What St. Gianna Can Teach Our Culture

She lived well the feminine genius and was an inspiring witness to the beauty and dignity of life.

St. Gianna, pray for us!
St. Gianna, pray for us! (photo: Amy Smith)

I have never met one of my favorite people.

But I feel close to her, all the same.

She has shown me, and the world, that holiness is possible — in the 20th century, as a wife and mother and a working woman.

Photos of St. Gianna Molla show her in her vocation amid home life — and her impeccable fashion sense. Her feminine style reflects how women — then and now — can go about “Pursuing God’s Mission With Feminine Style.” I’ve been thinking about her holy witness and how she lived well the feminine genius while “Championing a True Presentation of Womanhood” — and while working as a physician and enjoying hobbies like skiing, among other modern pastimes.

She is one of the saints I would love to chat with over coffee.

I love her encouragement to “live holy the present moment” — because that is what we are made for.

As I seek her intercession, I wonder how she decorated her domestic church.

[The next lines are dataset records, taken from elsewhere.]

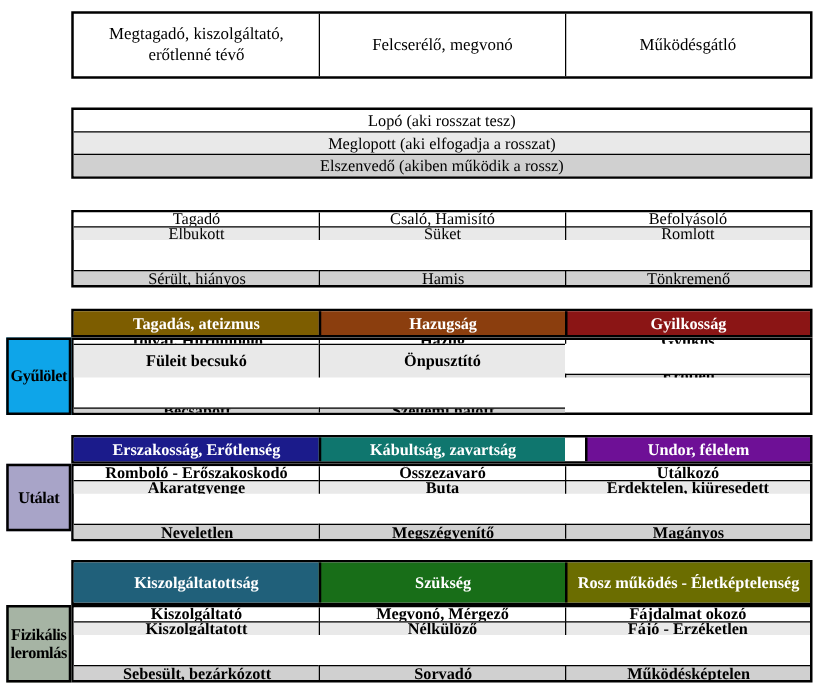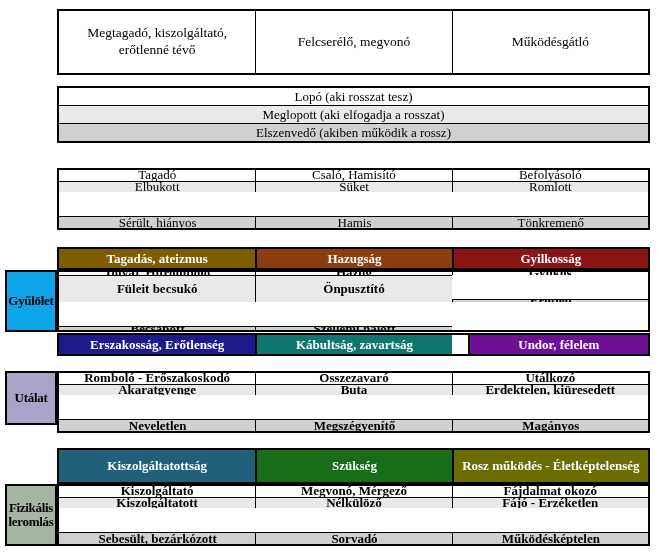--- a/index.html
+++ b/index.html
@@ -26,7 +26,7 @@
   .al{justify-content:flex-start;}
   .ar{justify-content:flex-end;padding-right:2px !important;margin-top:24px;}
   .bold>div{font-weight:bold;}
-  .t1{top:9px;height:66px;}
+  .t1{top:9px;height:54px;}
   .t1>div{white-space:normal;text-align:center;line-height:1.25;font-size:13.5px;}
   .t2{top:86px;height:57px;}
   .t3{top:168px;height:62px;}

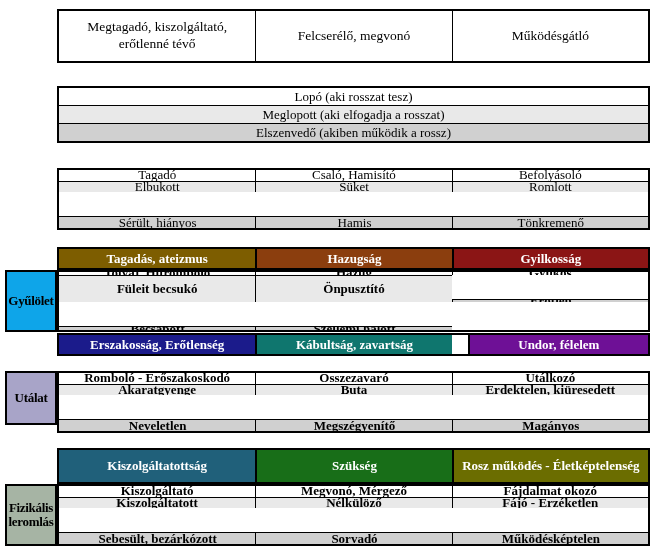--- a/index.html
+++ b/index.html
@@ -42,7 +42,7 @@
   .hdr>div:not(:first-child){border-left:2px solid #000;}
   .h4{top:247px;height:23px;}
   .b4{top:270px;height:62px;}
-  .h5{top:333px;height:23px;}
+  .h5{top:348px;height:23px;}
   .b5{top:371px;height:62px;}
   .h6{top:448px;height:36px;}
   .b6{top:484px;height:62px;text-align:center;}

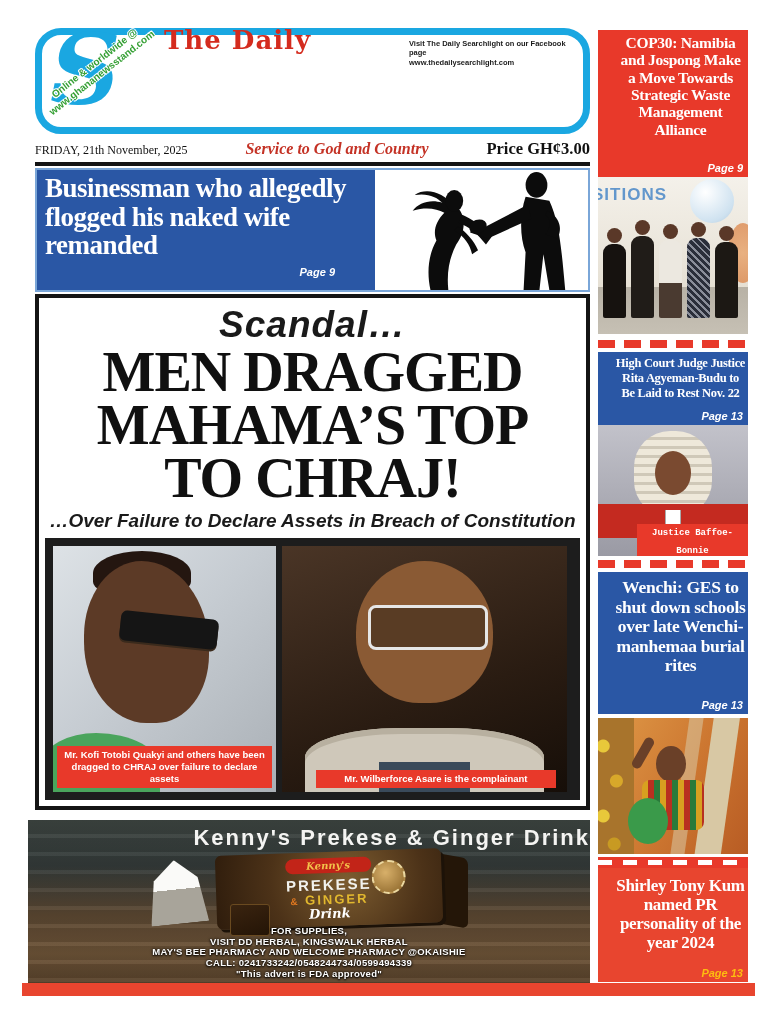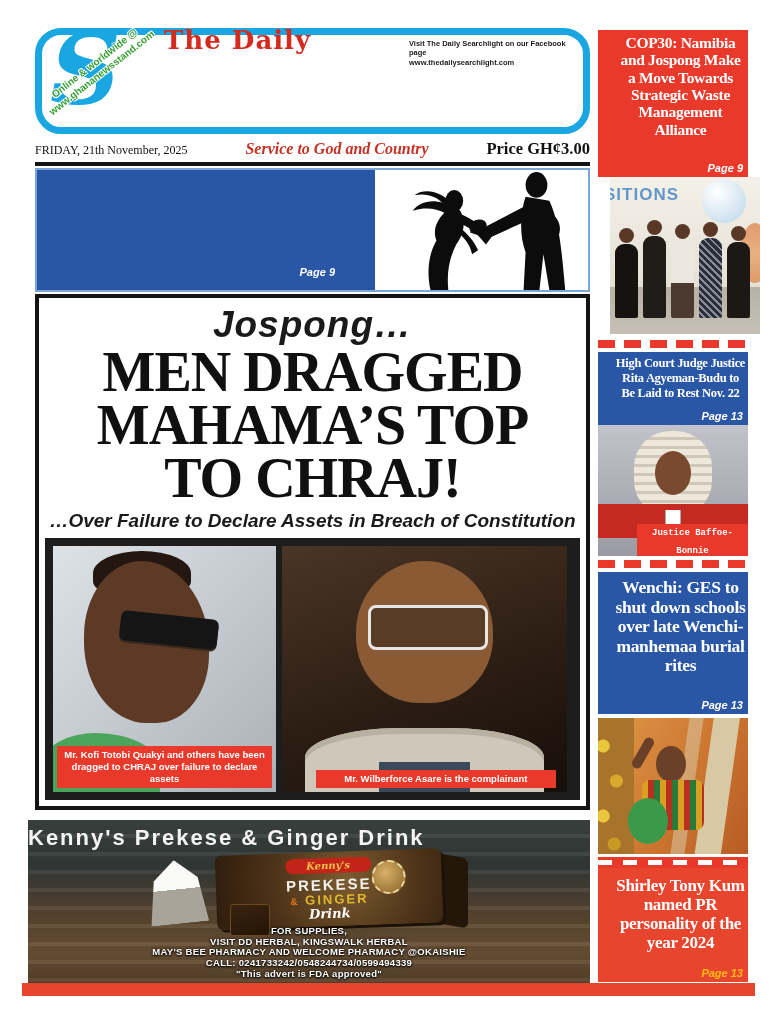--- a/index.html
+++ b/index.html
@@ -215,6 +215,7 @@
 
   <div class="biz">
     <div class="biz-box">
+      <div class="biz-hl">Businessman who allegedly flogged his naked wife remanded</div>
       <span class="page-tag biz-page">Page 9</span>
     </div>
     <div class="biz-img">

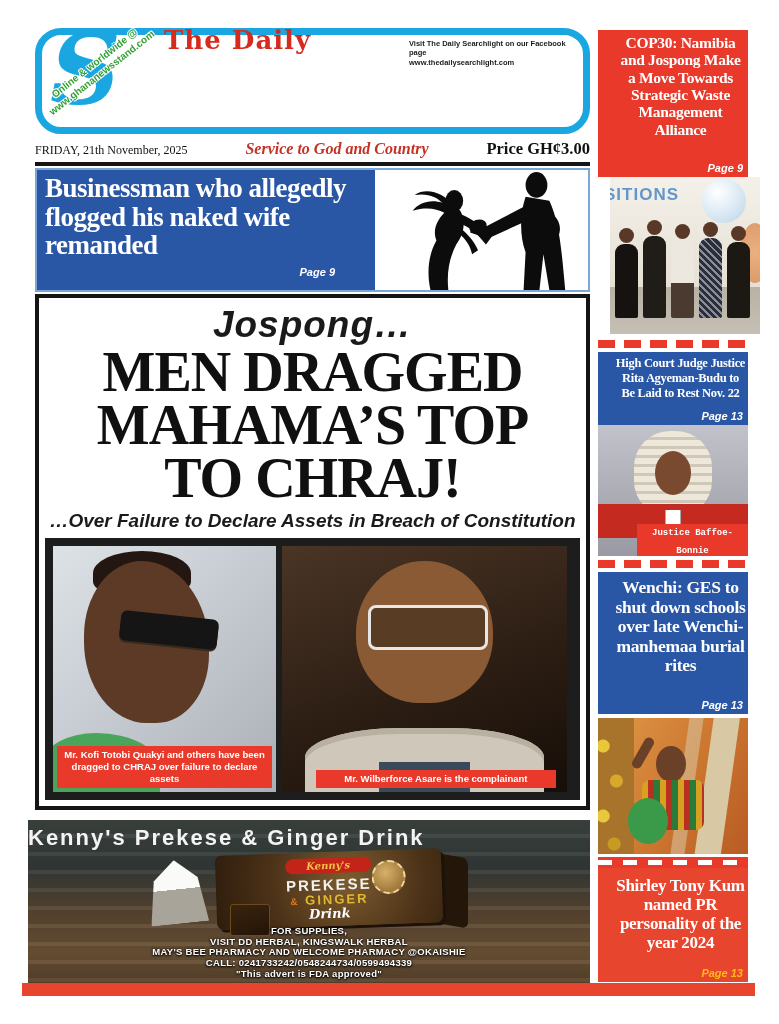--- a/index.html
+++ b/index.html
@@ -292,7 +292,7 @@
     <span class="page-tag sb-page">Page 9</span>
   </div>
 
-  <div class="sb sb-photo1" style="position:absolute;margin-left:12px;">
+  <div class="sb sb-photo1" style="position:absolute;">
     <span class="backdrop-text">SITIONS</span>
     <div class="bd-sphere"></div>
     <div class="bd-blob"></div>

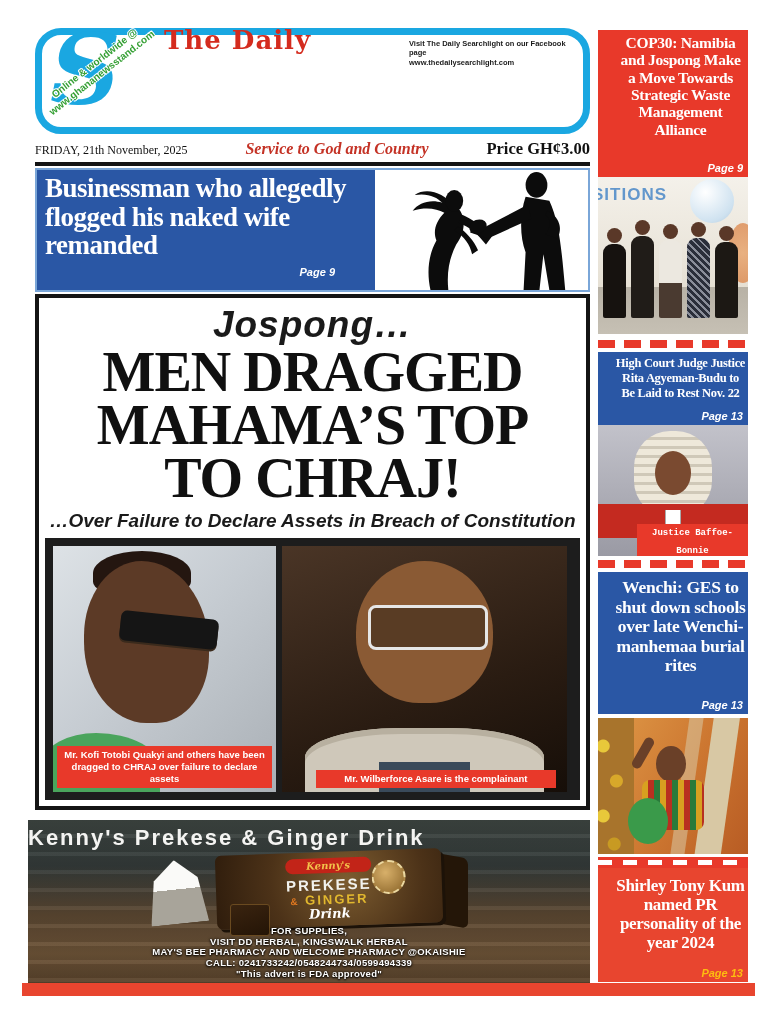--- a/index.html
+++ b/index.html
@@ -238,7 +238,7 @@
   </div>
 
   <div class="mainbox">
-    <div class="kicker">Jospong…</div>
+    <div class="kicker">Scandal…</div>
     <div class="hl">MEN DRAGGED</div>
     <div class="hl">MAHAMA’S TOP</div>
     <div class="hl">TO CHRAJ!</div>

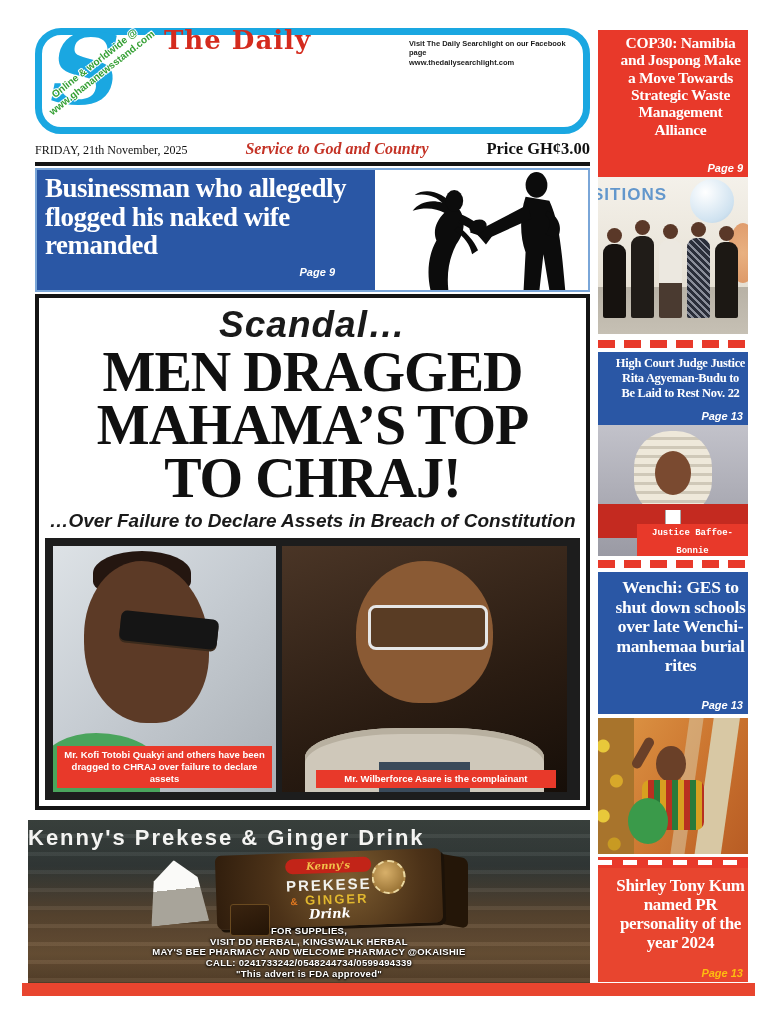--- a/index.html
+++ b/index.html
@@ -85,7 +85,7 @@
     background:linear-gradient(180deg,#3e4642 0%,#343b3a 28%,#5c4832 58%,#6e5438 82%,#59432c 100%);}
   .ad:after{content:"";position:absolute;inset:0;
     background:repeating-linear-gradient(180deg,rgba(0,0,0,0.10) 0 14px,rgba(255,255,255,0.04) 14px 18px);}
-  .ad-title{position:relative;z-index:2;margin-top:5px;text-align:left;color:#f4f4f2;
+  .ad-title{position:relative;z-index:2;margin-top:5px;text-align:right;color:#f4f4f2;
     font-family:"Liberation Sans",sans-serif;font-weight:bold;font-size:22px;letter-spacing:2px;}
   .ad-scene{position:absolute;z-index:2;left:116px;top:28px;width:340px;height:84px;}
   .box-front{position:absolute;left:72px;top:4px;width:226px;height:74px;border-radius:6px;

I think she would have been an adherent of liturgical living and all that entails.

Most of all, she was an inspiring witness to the beauty and dignity of life — caring for her family and her patients — and protecting her unborn child at all costs

In a culture that often values “choice” at the expense of life and God’s plan for men and women, she is a true model of how living the Christian journey fosters all that is good, for ourselves and others; “that’s the beauty of the witness of St. Gianna, whose feast day is April 28. Because she lived in the world as a wife, mother, and physician, she shows us how we too can achieve holiness in our daily lives,” as I note in my book.

And that goodness has prompted so many to follow in her footsteps, caring for babies and their moms in maternity homes and health facilities and on college campuses — and beyond.

Her last words, on April 28, 1962, were “Jesus, I love you.”

What a beautiful legacy.

And that’s what this world needs more of.